BEGIN MATERIAL PROVIDED

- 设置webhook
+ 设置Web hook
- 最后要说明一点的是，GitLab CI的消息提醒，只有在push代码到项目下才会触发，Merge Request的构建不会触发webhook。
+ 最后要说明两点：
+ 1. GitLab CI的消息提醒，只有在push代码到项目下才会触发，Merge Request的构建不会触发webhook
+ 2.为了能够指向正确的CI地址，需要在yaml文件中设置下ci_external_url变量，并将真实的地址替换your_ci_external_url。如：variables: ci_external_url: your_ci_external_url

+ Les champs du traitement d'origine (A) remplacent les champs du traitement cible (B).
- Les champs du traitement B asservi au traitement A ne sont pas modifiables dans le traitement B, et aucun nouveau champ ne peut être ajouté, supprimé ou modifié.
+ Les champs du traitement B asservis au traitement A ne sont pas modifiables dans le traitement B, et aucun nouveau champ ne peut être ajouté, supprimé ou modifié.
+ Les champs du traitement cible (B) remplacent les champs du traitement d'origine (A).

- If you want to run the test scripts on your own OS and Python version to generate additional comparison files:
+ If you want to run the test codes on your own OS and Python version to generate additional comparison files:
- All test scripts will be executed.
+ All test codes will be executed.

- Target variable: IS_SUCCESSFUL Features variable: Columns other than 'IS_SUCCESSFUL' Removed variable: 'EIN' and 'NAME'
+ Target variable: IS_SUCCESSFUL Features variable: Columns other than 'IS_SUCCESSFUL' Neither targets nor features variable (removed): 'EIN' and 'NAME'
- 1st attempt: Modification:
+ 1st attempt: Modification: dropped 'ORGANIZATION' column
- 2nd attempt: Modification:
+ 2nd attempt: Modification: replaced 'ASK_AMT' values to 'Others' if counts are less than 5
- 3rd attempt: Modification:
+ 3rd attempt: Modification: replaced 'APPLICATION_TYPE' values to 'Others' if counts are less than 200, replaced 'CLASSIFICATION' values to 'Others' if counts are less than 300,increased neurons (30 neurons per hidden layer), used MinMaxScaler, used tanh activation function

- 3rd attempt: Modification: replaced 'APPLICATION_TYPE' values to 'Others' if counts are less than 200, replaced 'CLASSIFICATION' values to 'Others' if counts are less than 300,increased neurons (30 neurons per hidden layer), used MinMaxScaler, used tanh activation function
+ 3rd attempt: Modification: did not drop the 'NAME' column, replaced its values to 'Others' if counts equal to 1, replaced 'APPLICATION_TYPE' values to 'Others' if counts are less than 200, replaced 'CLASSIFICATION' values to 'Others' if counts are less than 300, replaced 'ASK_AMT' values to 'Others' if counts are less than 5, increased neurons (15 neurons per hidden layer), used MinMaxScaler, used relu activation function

END MATERIAL PROVIDED

== WHAT YOU HAVE TO DO ==
Produce only the lines from the line containing "- All test scripts will be executed." through the line containing "- 3rd attempt: Modification: replaced", inclusive of both, exactly as they stand in the entries above.

== WRITTEN SOLUTION ==
- All test scripts will be executed.
+ All test codes will be executed.

- Target variable: IS_SUCCESSFUL Features variable: Columns other than 'IS_SUCCESSFUL' Removed variable: 'EIN' and 'NAME'
+ Target variable: IS_SUCCESSFUL Features variable: Columns other than 'IS_SUCCESSFUL' Neither targets nor features variable (removed): 'EIN' and 'NAME'
- 1st attempt: Modification:
+ 1st attempt: Modification: dropped 'ORGANIZATION' column
- 2nd attempt: Modification:
+ 2nd attempt: Modification: replaced 'ASK_AMT' values to 'Others' if counts are less than 5
- 3rd attempt: Modification:
+ 3rd attempt: Modification: replaced 'APPLICATION_TYPE' values to 'Others' if counts are less than 200, replaced 'CLASSIFICATION' values to 'Others' if counts are less than 300,increased neurons (30 neurons per hidden layer), used MinMaxScaler, used tanh activation function

- 3rd attempt: Modification: replaced 'APPLICATION_TYPE' values to 'Others' if counts are less than 200, replaced 'CLASSIFICATION' values to 'Others' if counts are less than 300,increased neurons (30 neurons per hidden layer), used MinMaxScaler, used tanh activation function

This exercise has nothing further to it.